More Musings from A Shower On A Monday
August 26, 2010
To the Monk Thich Nhat Hanh
August 30, 2010

Once upon a time, I relished the thoughts of studying with C.S. Lewis. The more I read of him, however, the less I think he and I would get along very well.

Lewis, you see, had a very 1950s view of marriage. Well, he had a very 1950s view of just about everything. I can’t blame the man for living in his era anymore than I can blame myself for being a child of the 1980s. Nor could I expect that philosophy, theology, and science of the mid-20th century would support what they do now.

But there are still truths to his view of marriage, and though I have never been married, I hope to enjoy it someday—as a fully reconciled and reconciling homosexual. The truths Lewis puts forth have some application to homosexuals who are engaging in both civil and ecclesiastical marriage, and I think it worth our time to give them some consideration.

The ultimate question that occupies us is this: Is there really anything different between same-gendered couples being married and heterosexuals being married? There are the obvious physical differences, yes, but apart from these, what separates the one from the other in matters of faith, justice, trust, and commitment?

Not a thing, if you were to consider it closely. Before I get to the heart of it, let me address some rather antiquated notions Lewis brings up which bear on homosexual marriage.

Now Lewis is under the impression that Christ advocates for submission of the wife to the husband, and then goes on to point out contextually-bound, time-sensitive examples in his own day to prove the point. The problem is not that Lewis is unobservant, but simply that he uses life as is to justify itself. Where he goes wrong is in the history and context of the exhortation. Why would Paul have written about subservience of the wife in the first place? And how did his reasons in nascent Christianity differ from what we might proffer today? Lewis falls short of the mark. As a scholar, I’m a bit disappointed that context and history passed him by.

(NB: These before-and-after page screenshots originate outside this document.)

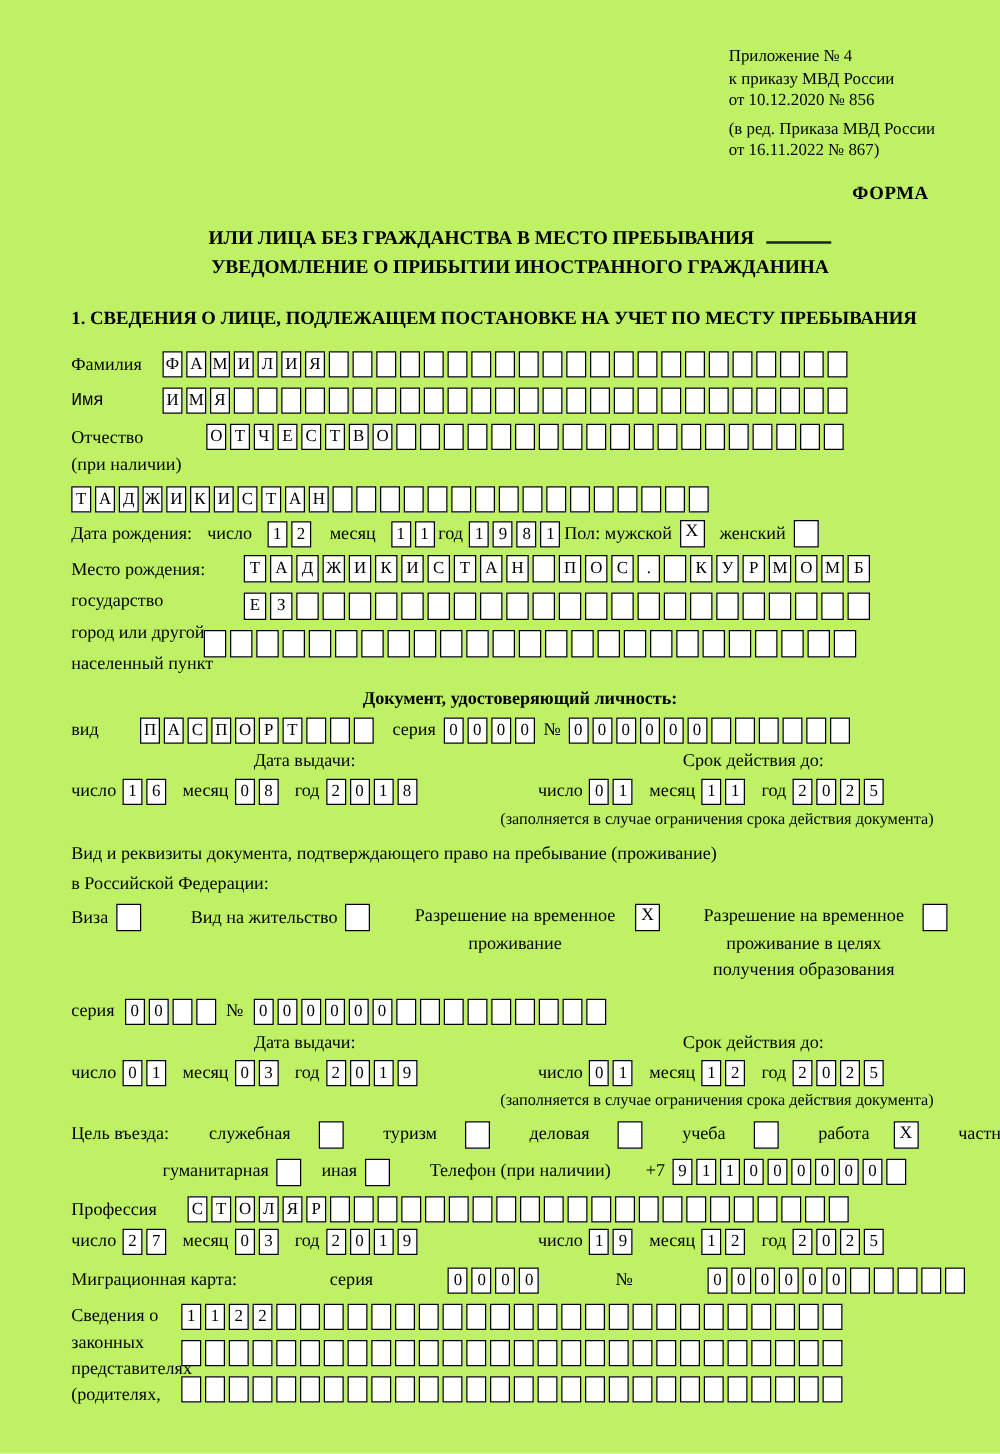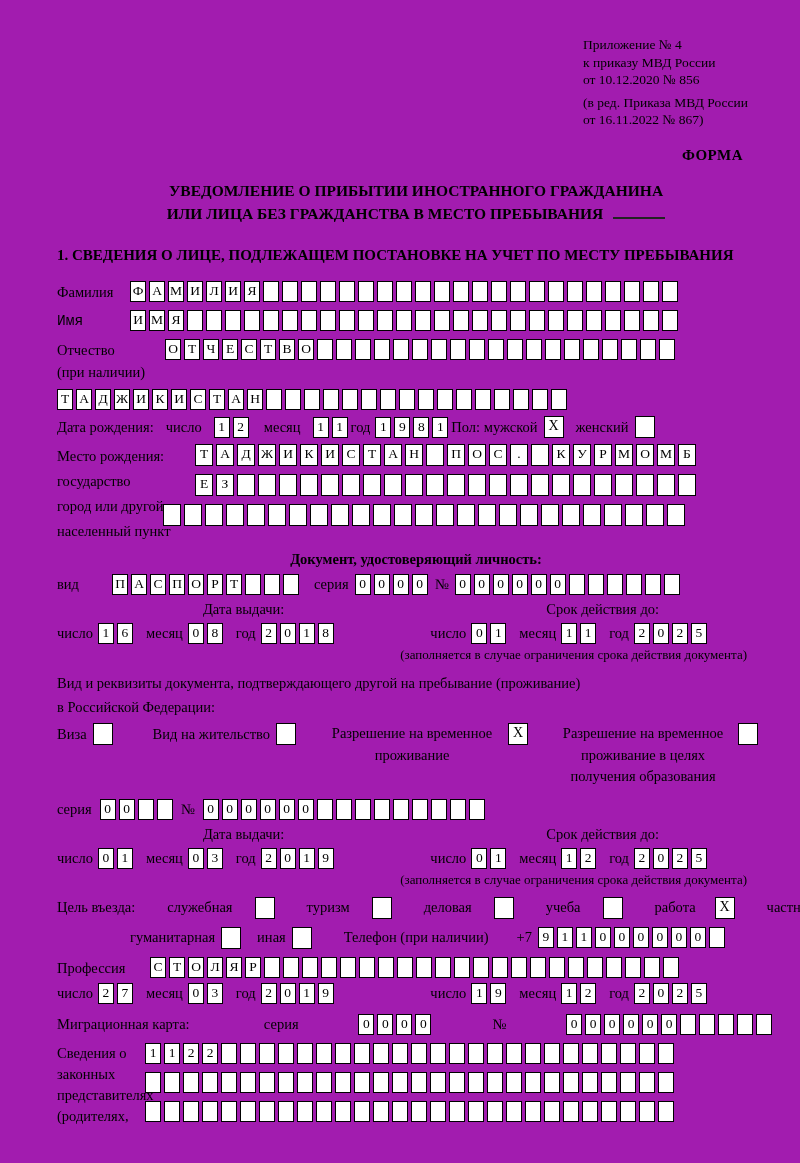"Приложение № 4" .page { background: #a21caf -> #bef264 }
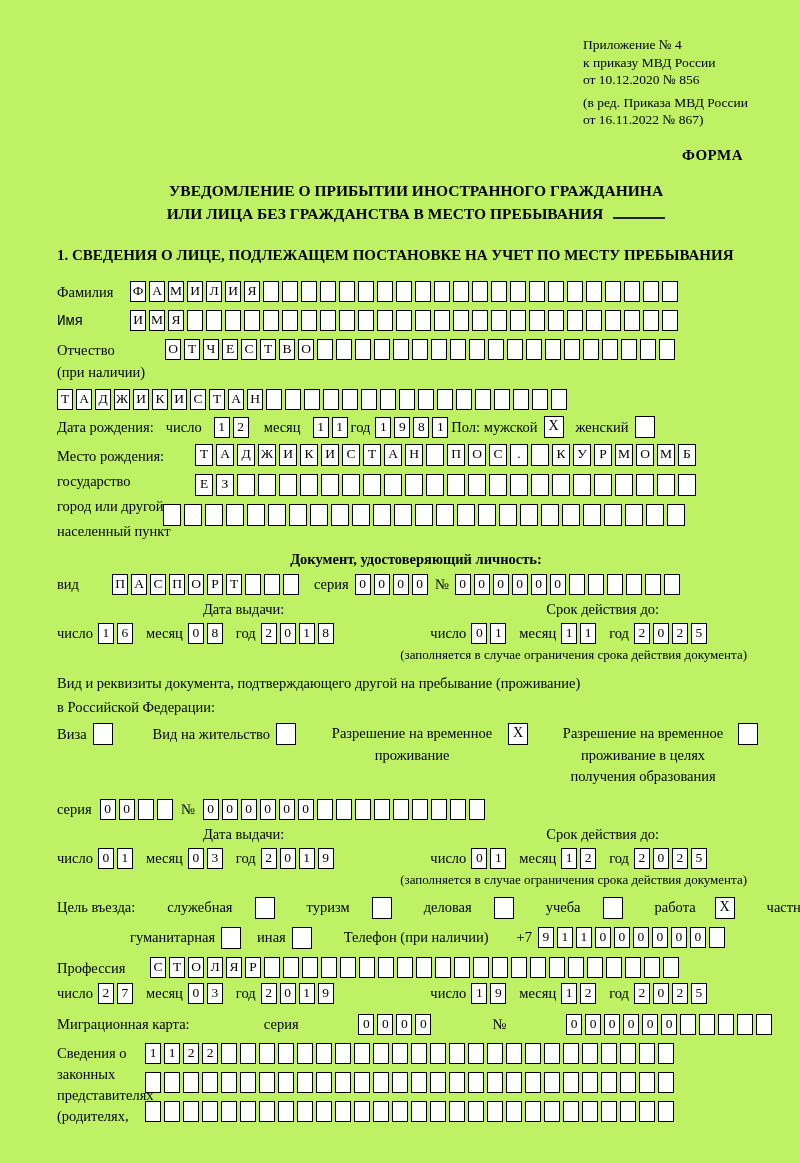"УВЕДОМЛЕНИЕ О ПРИБЫТИИ ИНОСТРАННОГО" div { order: before "ИЛИ ЛИЦА БЕЗ ГРАЖДАНСТВА В" -> after "ИЛИ ЛИЦА БЕЗ ГРАЖДАНСТВА В" }
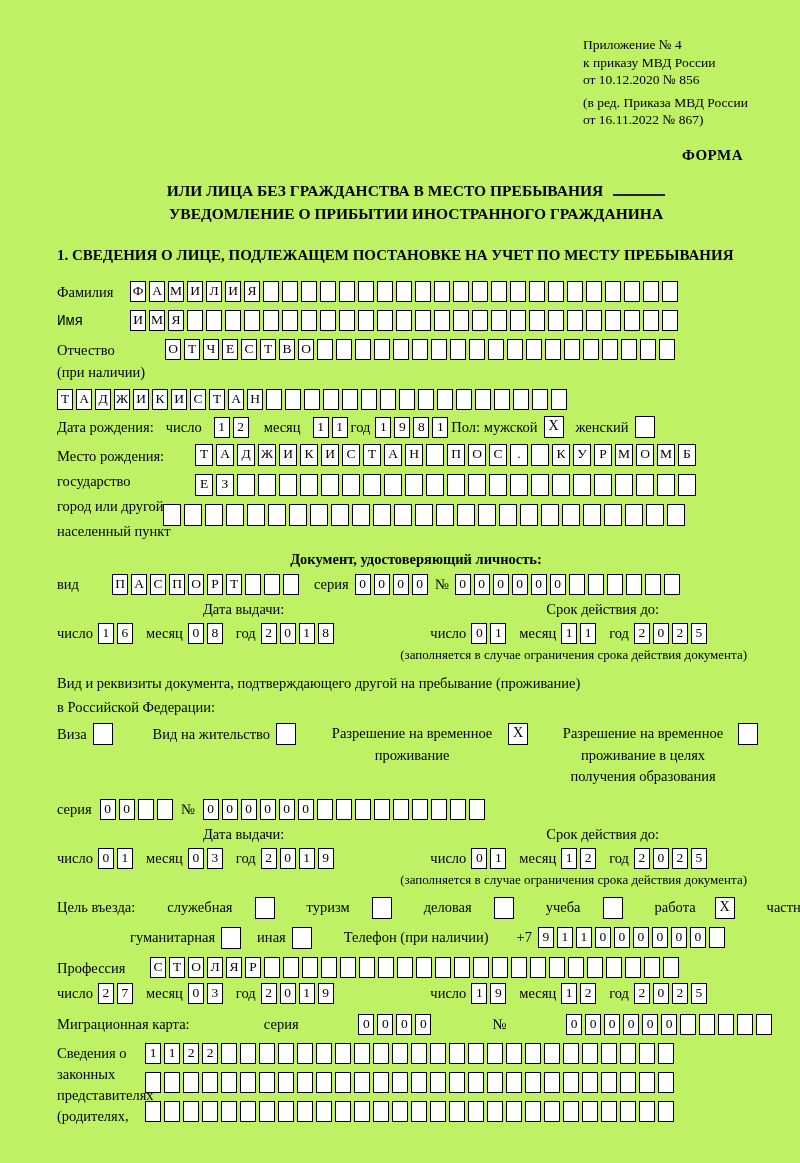"Вид и реквизиты документа," div { text: другой -> право }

Perhaps it’s problematic in the homosexual context, but perhaps not. The ideal, Lewis says, is equality in relationship. But there are bound to be disagreements and there must be someone who puts his or her foot down and sets the rule. Historically, that has been the male. But when there are two males? What then? Or two females? It forces us to reconsider the assumption. The solution is not a deference to gender but a concentration on things like greater good, a consciousness of personal weakness, a willingness to be both deferent and dependent, etc. These are characteristics anyone of any gender not only can, but should, from time to time, display. In the context of an argument where there is an impasse, we should look to the circumstances and to ourselves for the way out, albeit, with the help of God. Gender has nothing to do with it.

But that is a somewhat more peripheral issue. To the meat of it: Vows may be taken between same-gendered individuals as readily as heterosexuals, and I see no theology or philosophy which would reasonably decry it. The simple fact is, there are a good many homosexual couples already living with commitments of justice, faith, and trust. I agree heartily with Lewis’s description of “being in love” and loving; there is something to be said for a couple that appreciates the excitement of falling in love, but seeks out a more permanent love which lasts. That is a love which endures both good and bad, ill and well, profit and loss.

Now, heterosexuals have historically been bound up in marriage as one incentive for maintaining the bond between man and woman, for ensuring that despite bumps in the marital road, they will work things out. But homosexuals have not had this until very recently, and so have, to some extent, built an awful habit of “falling in love” and then simply falling away. There is no sacramental or civil bond which urges (or requires) them to remain both committed and monogamous in the face of adversity. The homosexual community, I fear, has earned a reputation of being whimsical when it comes to relationships. They are far better known for their fondness of sex—a societal assumption that is off the mark, if rooted a bit in reality.

Now I have no argument against the church when it says homosexuals cannot procreate. That is a biological given. But to say there is no possible sexual intimacy for homosexuals is quite wrong. Where the church decided that procreation is necessary for wholesome sexuality I do not know, but it is very naive. I submit, as will any homosexual, that with sexual intimacy between a man and a man or a woman and a woman there is very much the potential for spiritual and emotional bonding. I am not convinced at all that procreation is necessary for a “full” sexual experience. As I have seen and experienced it, it is ignorant to think otherwise. Moreover, it is hetero-normative, and persists in maintaining damaging social structures which condemn one group of us while extolling the virtues of another.

To the point, I think marriage is both a necessity and an eminent possibility for homosexuals. And I don’t mean marriage in the civil sense—which simply protects the weak and ensures fairness and equality. This should never have had a heterosexual bias, but our society is one only sometimes in support of true equality. The church, I submit, is the place where homosexual marriage should not only be allowed, but welcomed with open arms. It is simply the physical aspect which upsets us; and what has Christ said of the physical? It is part and parcel of our humanity, first, and who would say homosexuality is a choice? Second, it is a temporary thing: ashes to ashes, dust to dust. We embrace it as part of our whole selves while it lasts, but when, as all material things will, it passes away, we are bound only by the love which we share. And I challenge anyone to honestly, genuinely argue that homosexuals are not capable of true and lasting romantic love.